1. Formalist Approach: Focuses on the internal elements of a text, such as its form, structure, style, and language, without considering external factors like the author's biography or historical context.
2. Structuralist Approach: Views a text as a system of interconnected elements and explores the underlying structures, patterns, and relationships within the work.
3. Post-Structuralist Approach: Questions the stability of meaning and emphasizes the deconstruction of texts, challenging traditional assumptions about language and representation.
4. Marxist Approach: Analyzes literature from a socio-economic perspective, exploring how class struggle, capitalism, and power dynamics shape the text's themes and characters.
5. Feminist Approach: Examines literature through a gender lens, focusing on women's experiences, identities, and representations in the text.
6. Deconstructionist Approach: Focuses on analyzing the contradictory meanings and ambiguities within a text, undermining assumptions about language and the stability of meaning.
7. Psychoanalytic Approach: Views literature through psychological theories, exploring unconscious desires, motivations, and complexes embedded in the text and characters.
8. New Historicist Approach: Studies literature in its historical context, considering cultural, social, political, and economic factors that influence the text's creation and meaning.
9. Reader-Response Approach: Emphasizes the reader's role in interpreting and constructing meaning from the text, considering the individual reader's experiences and perspectives.

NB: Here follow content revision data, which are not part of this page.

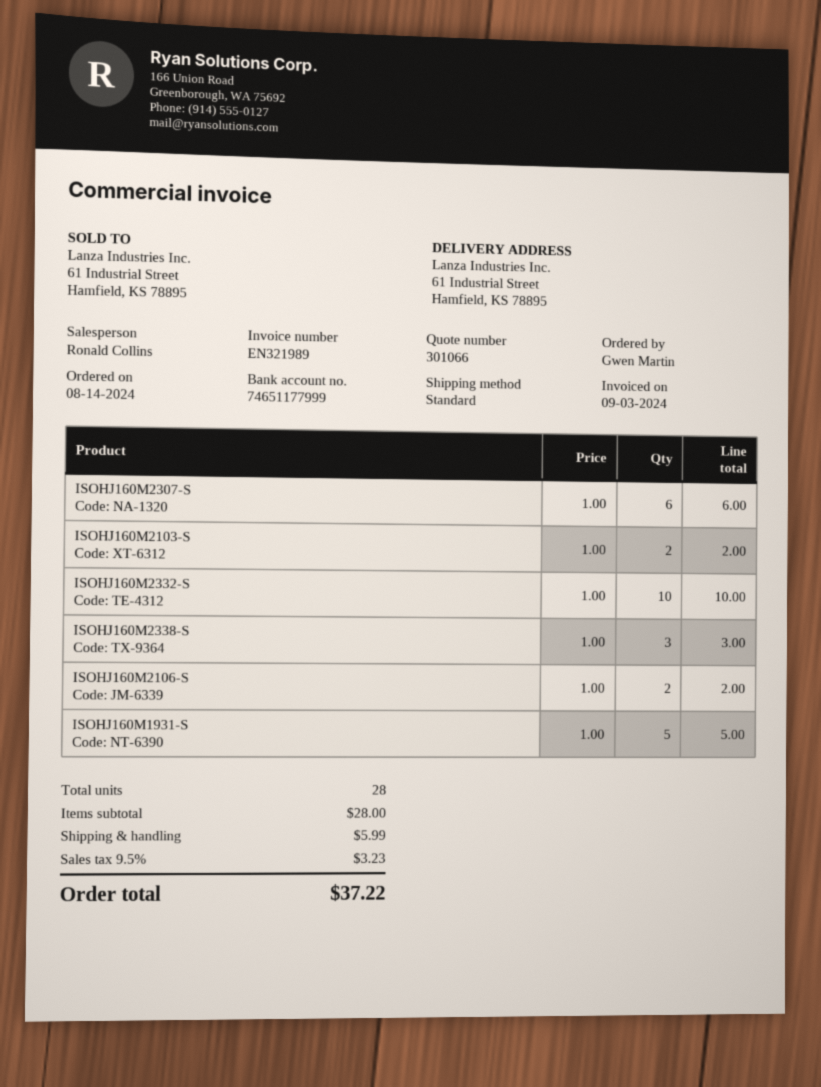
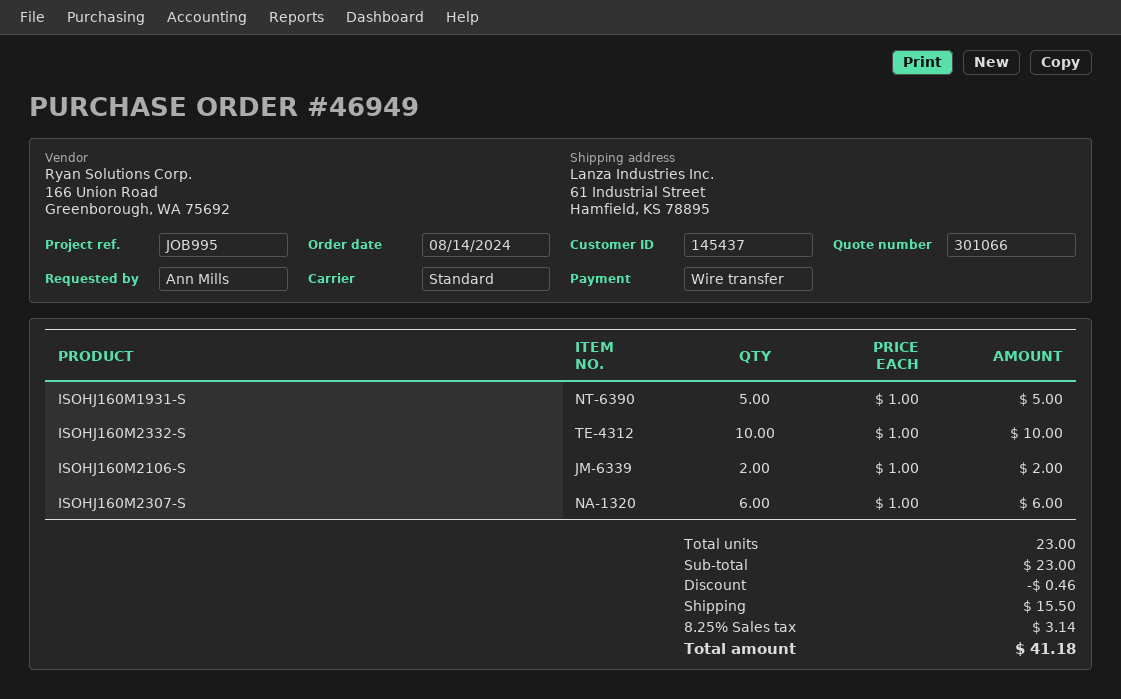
ordered by: Gwen Martin -> Ann Mills
ISOHJ160M2103-S: 2 x 1.00 = 2.00 -> none
ISOHJ160M2338-S: 3 x 1.00 = 3.00 -> none
total quantity: 28 -> 23
subtotal: 28.00 -> 23.00
discount: none -> 0.46
shipping: 5.99 -> 15.50
tax: 9.5% = 3.23 -> 8.25% = 3.14
total: 37.22 -> 41.18

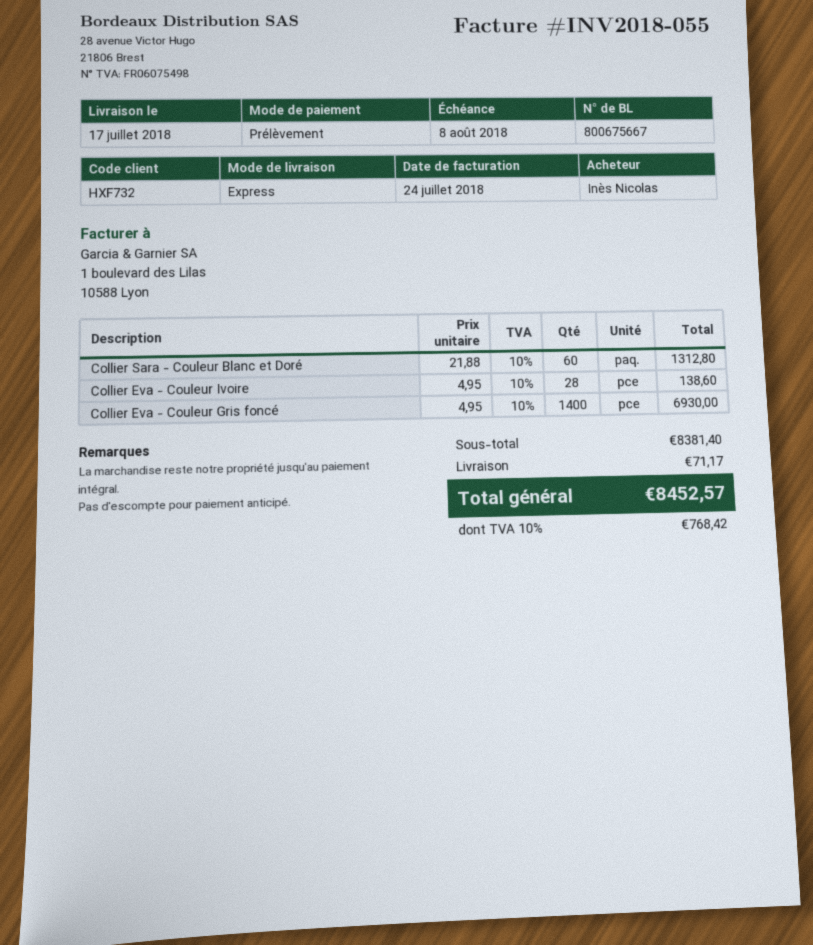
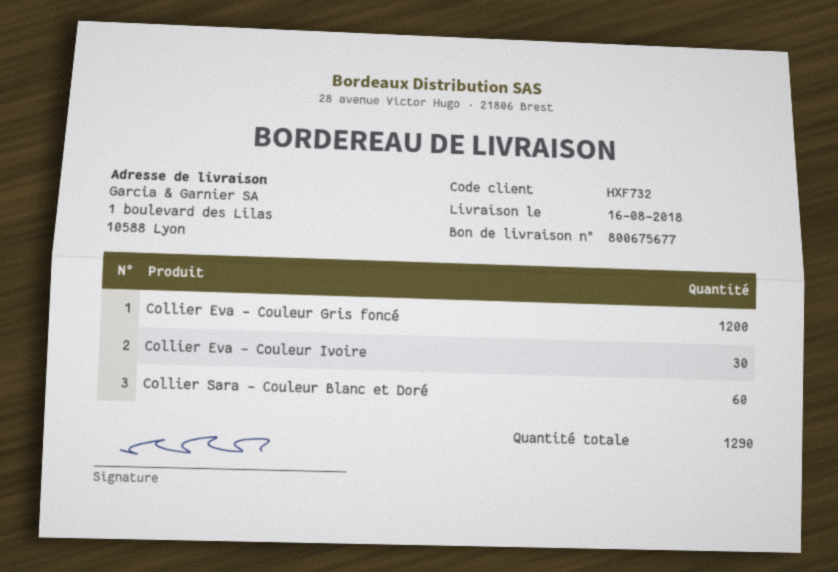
delivery note number: 800675667 -> 800675677
delivery date: 2018-07-17 -> 2018-08-16
Collier Eva - Couleur Ivoire: 28 -> 30
Collier Eva - Couleur Gris foncé: 1400 -> 1200

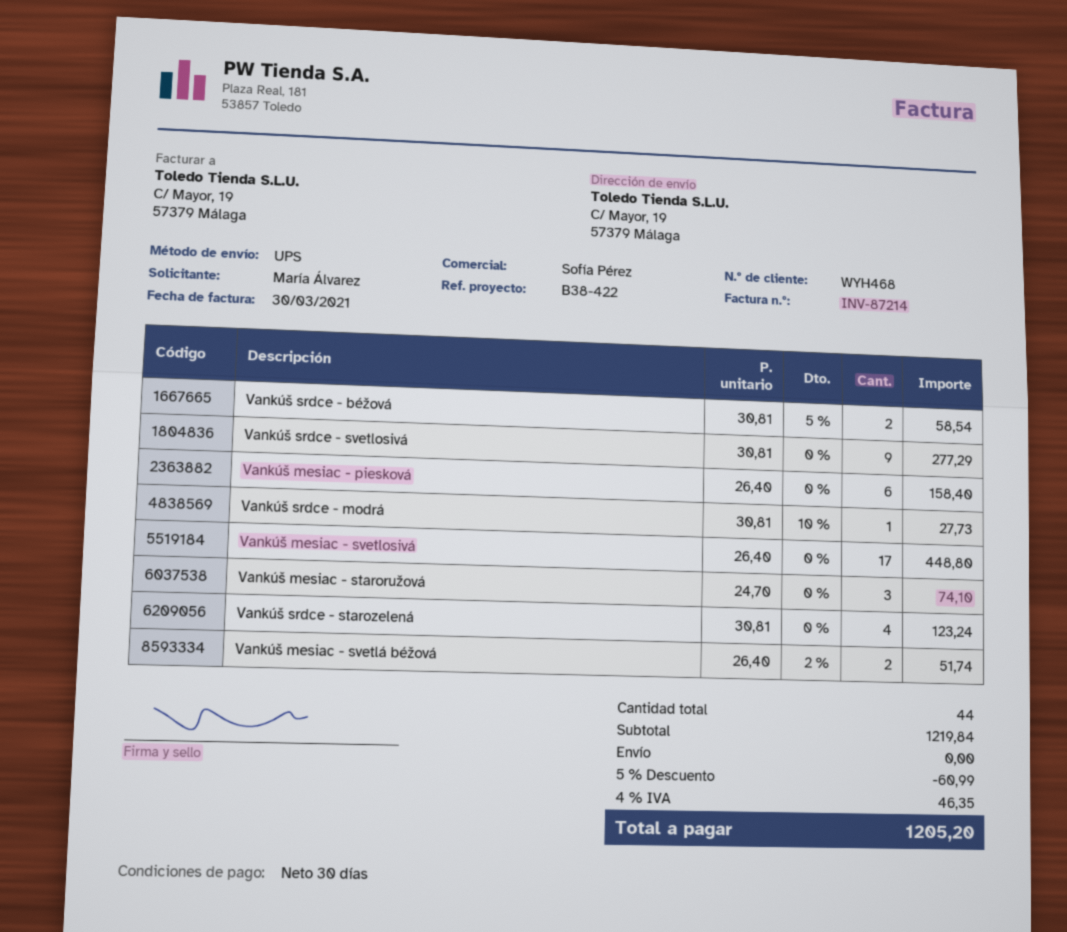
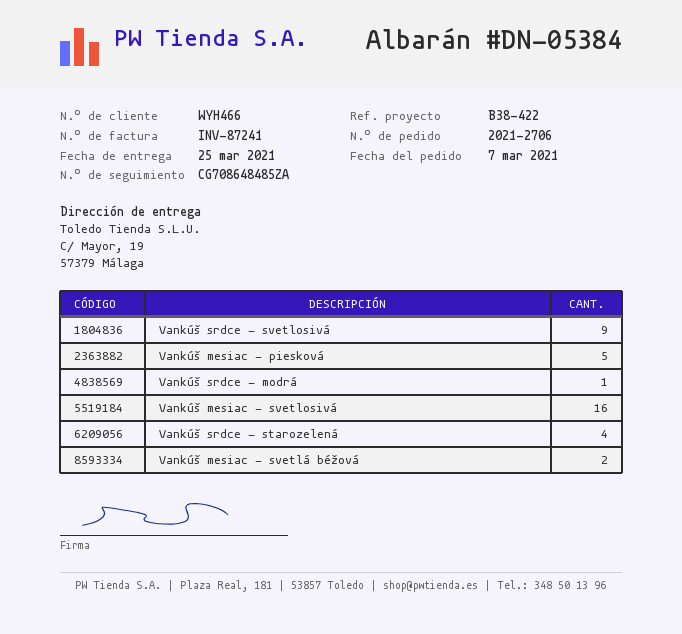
invoice number: INV-87214 -> INV-87241
customer number: WYH468 -> WYH466
Vankúš srdce - béžová: 2 -> none
Vankúš mesiac - piesková: 6 -> 5
Vankúš mesiac - svetlosivá: 17 -> 16
Vankúš mesiac - staroružová: 3 -> none

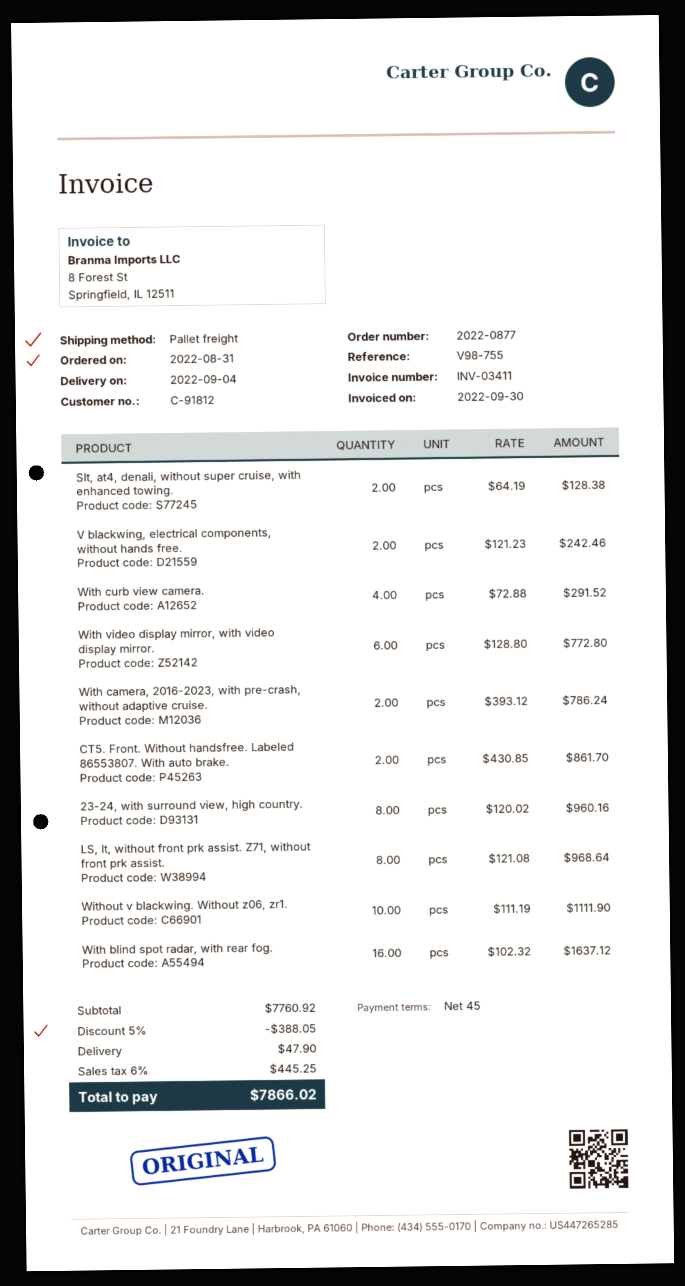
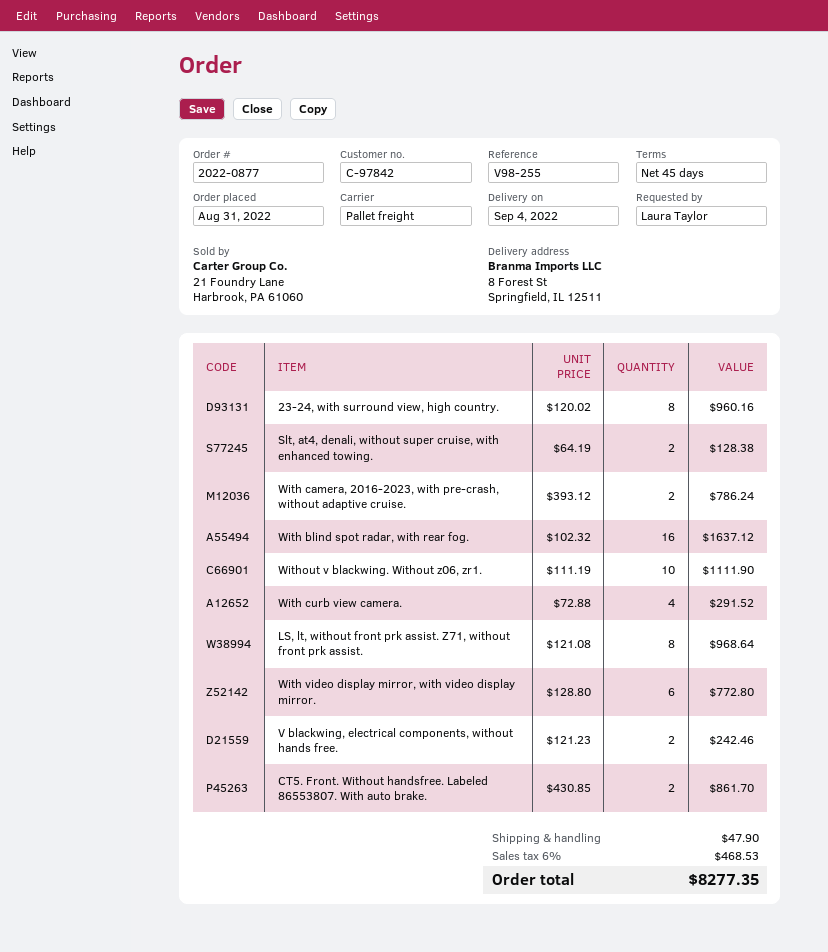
customer number: C-91812 -> C-97842
reference: V98-755 -> V98-255
discount: 5% = 388.05 -> none
tax: 6% = 445.25 -> 6% = 468.53
total: 7866.02 -> 8277.35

10. Queer Theory Approach: Analyzes literature from a non-heteronormative perspective, exploring representations of non-traditional sexualities and gender identities.
11. Postcolonial Approach: Examines literature produced in countries that were formerly colonized, exploring issues of colonialism, power dynamics, cultural identity, and resistance.
12. Ecocritical Approach: Analyzes literature through an environmental lens, exploring themes related to nature, ecology, and the relationship between humans and the natural world.
These are just a few examples of different literary approaches, and scholars and critics may combine or adapt multiple approaches to gain a deeper understanding of literary works.